- Born: Hermann Paul Rosenberg August 25, 1924 Las Vegas, New Mexico, U.S.
- Died: November 4, 1990 (aged 66) Kansas City, Missouri, U.S.
- Education: University of Texas (BBA)
- Known for: Owner of Kansas City Kings
- Spouse: Leatrice Cohen ​(m. 1950)​

= H. Paul Rosenberg =

Hermann Paul Rosenberg (August 25, 1924 – November 4, 1990) was an American businessman who was the president and owner of the Kansas City Kings of the National Basketball Association.

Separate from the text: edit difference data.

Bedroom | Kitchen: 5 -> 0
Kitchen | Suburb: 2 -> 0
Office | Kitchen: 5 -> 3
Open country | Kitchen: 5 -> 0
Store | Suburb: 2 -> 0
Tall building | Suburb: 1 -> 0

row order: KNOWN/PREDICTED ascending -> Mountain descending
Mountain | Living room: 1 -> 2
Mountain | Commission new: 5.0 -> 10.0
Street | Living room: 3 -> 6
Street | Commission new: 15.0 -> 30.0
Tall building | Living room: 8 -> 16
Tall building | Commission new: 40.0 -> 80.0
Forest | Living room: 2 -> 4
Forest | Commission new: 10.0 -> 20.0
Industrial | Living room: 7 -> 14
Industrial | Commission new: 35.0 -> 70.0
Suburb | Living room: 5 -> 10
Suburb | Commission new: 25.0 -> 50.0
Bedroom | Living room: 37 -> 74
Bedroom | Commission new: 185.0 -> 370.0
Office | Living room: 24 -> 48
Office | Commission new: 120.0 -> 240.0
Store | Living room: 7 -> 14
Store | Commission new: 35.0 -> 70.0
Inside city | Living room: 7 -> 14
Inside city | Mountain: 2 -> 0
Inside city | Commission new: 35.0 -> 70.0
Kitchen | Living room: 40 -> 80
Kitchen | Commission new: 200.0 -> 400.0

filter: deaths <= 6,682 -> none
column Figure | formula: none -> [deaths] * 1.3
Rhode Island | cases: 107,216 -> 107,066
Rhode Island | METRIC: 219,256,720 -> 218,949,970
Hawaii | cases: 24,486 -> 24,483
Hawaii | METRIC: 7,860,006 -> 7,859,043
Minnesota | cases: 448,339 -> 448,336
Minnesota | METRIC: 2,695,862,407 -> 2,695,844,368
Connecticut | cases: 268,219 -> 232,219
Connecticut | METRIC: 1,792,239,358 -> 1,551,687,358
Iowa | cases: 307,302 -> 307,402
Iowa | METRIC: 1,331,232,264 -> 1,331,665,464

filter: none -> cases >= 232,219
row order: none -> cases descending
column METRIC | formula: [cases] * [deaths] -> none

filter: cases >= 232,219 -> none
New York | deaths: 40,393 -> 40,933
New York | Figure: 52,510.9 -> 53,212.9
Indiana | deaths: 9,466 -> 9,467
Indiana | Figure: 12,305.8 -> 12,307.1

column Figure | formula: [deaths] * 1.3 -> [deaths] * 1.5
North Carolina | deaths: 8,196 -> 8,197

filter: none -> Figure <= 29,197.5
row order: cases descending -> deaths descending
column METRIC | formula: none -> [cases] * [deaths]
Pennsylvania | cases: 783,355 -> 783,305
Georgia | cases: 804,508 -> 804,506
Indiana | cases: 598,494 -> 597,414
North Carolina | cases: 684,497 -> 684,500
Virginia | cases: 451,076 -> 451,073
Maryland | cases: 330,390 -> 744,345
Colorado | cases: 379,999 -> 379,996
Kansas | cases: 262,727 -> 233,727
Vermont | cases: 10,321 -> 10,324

Rosenberg was born on August 25, 1924, in Las Vegas, New Mexico. On October 7, 1945, he married Leatrice Cohen of Hot Springs, Arkansas. He received a Bachelor of Business Administration from University of Texas in 1945. In 1949 he formed the Standard Insurance Agency, which the St. Louis Post-Dispatch alleged was backed by mobster Charles Binaggio and his political associate, George R. Clark. He served as president of the Midland Lithographing Company, a printing company founded by his father. He also served as president of the Union Employers Graphic Arts. In 1973, Roesnberg and Ray Evans led a group that purchased the Kansas City–Omaha Kings from the Jacobs family. Rosenberg served as team president and was the interim general manager during the 1980–81 season. A financial reorganization in 1981 saw Rosenberg, Robert Margolin, and Leo Karosen acquire the team. They following year they sold 50% of the club to B. Gerald Cantor, Irwin Feiner, and Al Steinberg. In 1983 the team was sold to a group from Sacramento, California for $10.5 million. Rosenberg died on November 4, 1990, in Kansas City, Missouri.